Maria Arredondo jokes that it was her fate to work with electricity.

 

In seventh grade, her middle school assigned her to the electrical shop, one of the few girls in the class. And in the Navy, she picked the job “EM” because the training was in Chicago, not knowing that EM stood for Electrician’s Mate.

 

“I think it was my destiny to be an electrician,” said Arredondo, a Protection & Control (P&C) Technician for Oncor Transmission in Forney, Texas.

 

Arredondo, who grew up in Mexico and Houston, covers a broad territory today for Oncor, servicing over 50 substations in east Texas.

 

“When I graduated from high school, I felt like my family needed a little bit of help, so joining the military allowed me to do that and also grow and learn a lot of things,” she said. Arredondo also got to see some of the world beyond Houston.
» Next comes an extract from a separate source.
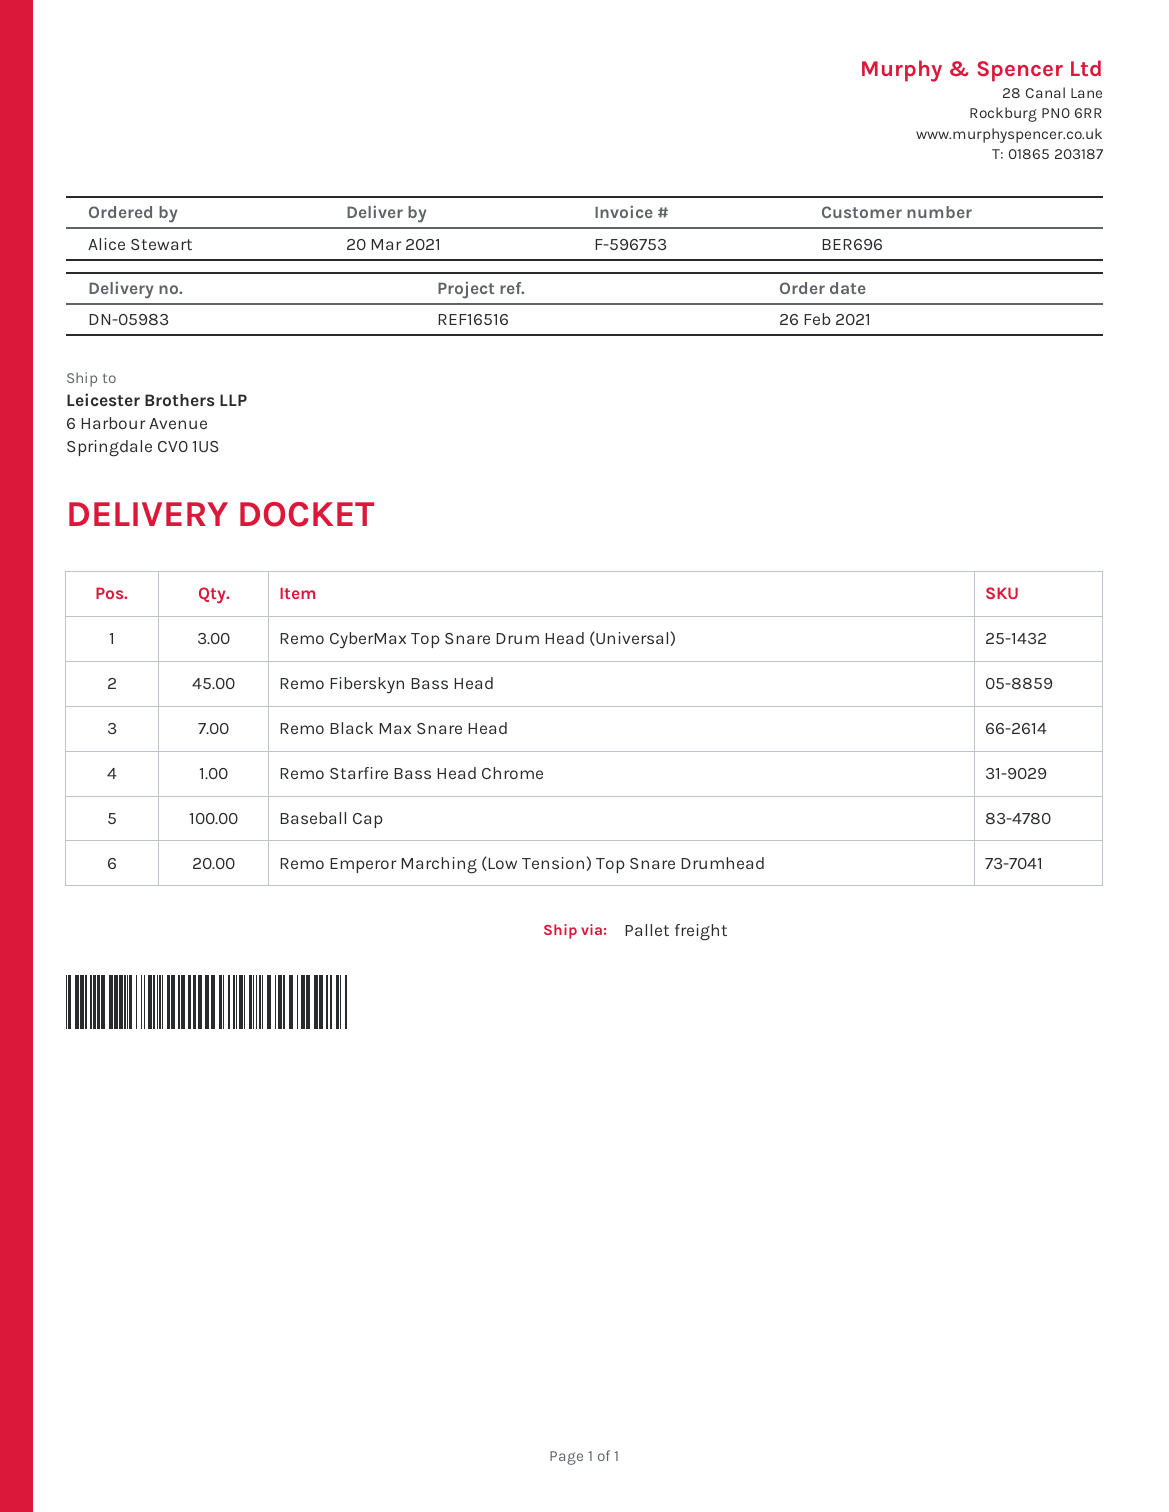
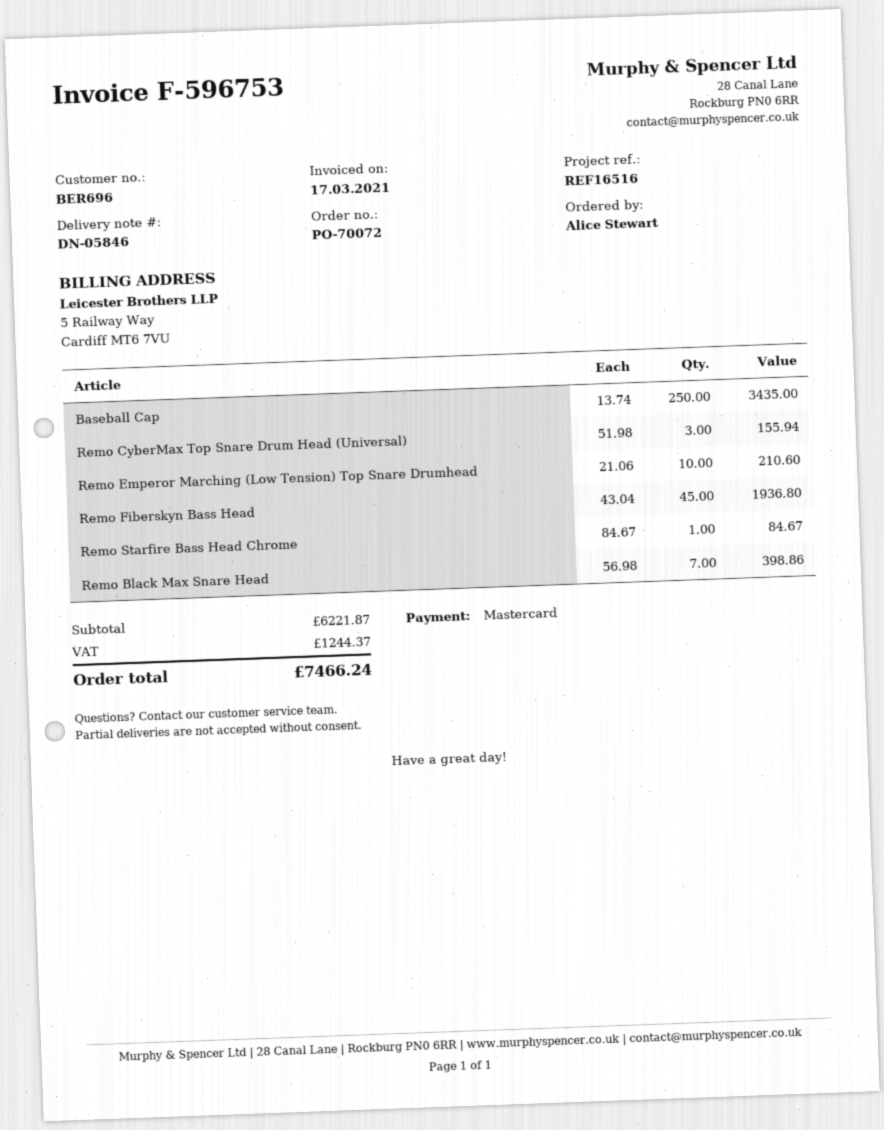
delivery note number: DN-05983 -> DN-05846
Baseball Cap: 100 -> 250
Remo Emperor Marching (Low Tension) Top Snare Drumhead: 20 -> 10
On The Job: Protection and Control

The Navy assigned Arredondo to the Japan-based USS Essex right out of electrician’s school. A few years later, she moved to California and aboard the USS Ronald Reagan, a sprawling aircraft carrier.

 

After the Navy, Arredondo returned to Houston and enrolled at the University of Houston, studying electrical power engineering technology. She graduated with honors while also serving in the Naval Reserve.

 

Her first brush with Oncor came during a career fair in her junior year. Talking to an Oncor recruiter, Arredondo said she initially hesitated because the job wasn’t in Houston.

 

“He said, why don’t you come and do the internship and see how that goes,” Arredondo recalled. “I was like, ‘OK, it’s good experience.’ I came and did the internship. And then, I fell in love with the company.”

 

Oncor assigned her to the Forney office for her internship. Her coworkers “took care of each other and made sure everybody was safe,” she said.

 

“Everyone there who I worked with was very knowledgeable, and they were not shy to share their knowledge,” Arredondo said. “And I loved that.” When she graduated a few months later, she returned to a full-time job with Oncor and to Forney.

 

Arredondo said the Navy made her feel like what she did mattered, a feeling she lost when she became a full-time student. That all changed when she joined Oncor.

 

“Now, I work in the Transmission field and I feel like what I do matters,” she said. “Everybody is relying on us to provide them with the electricity, so I feel like I’m part of something really big right now. It makes me feel more proud of my job.”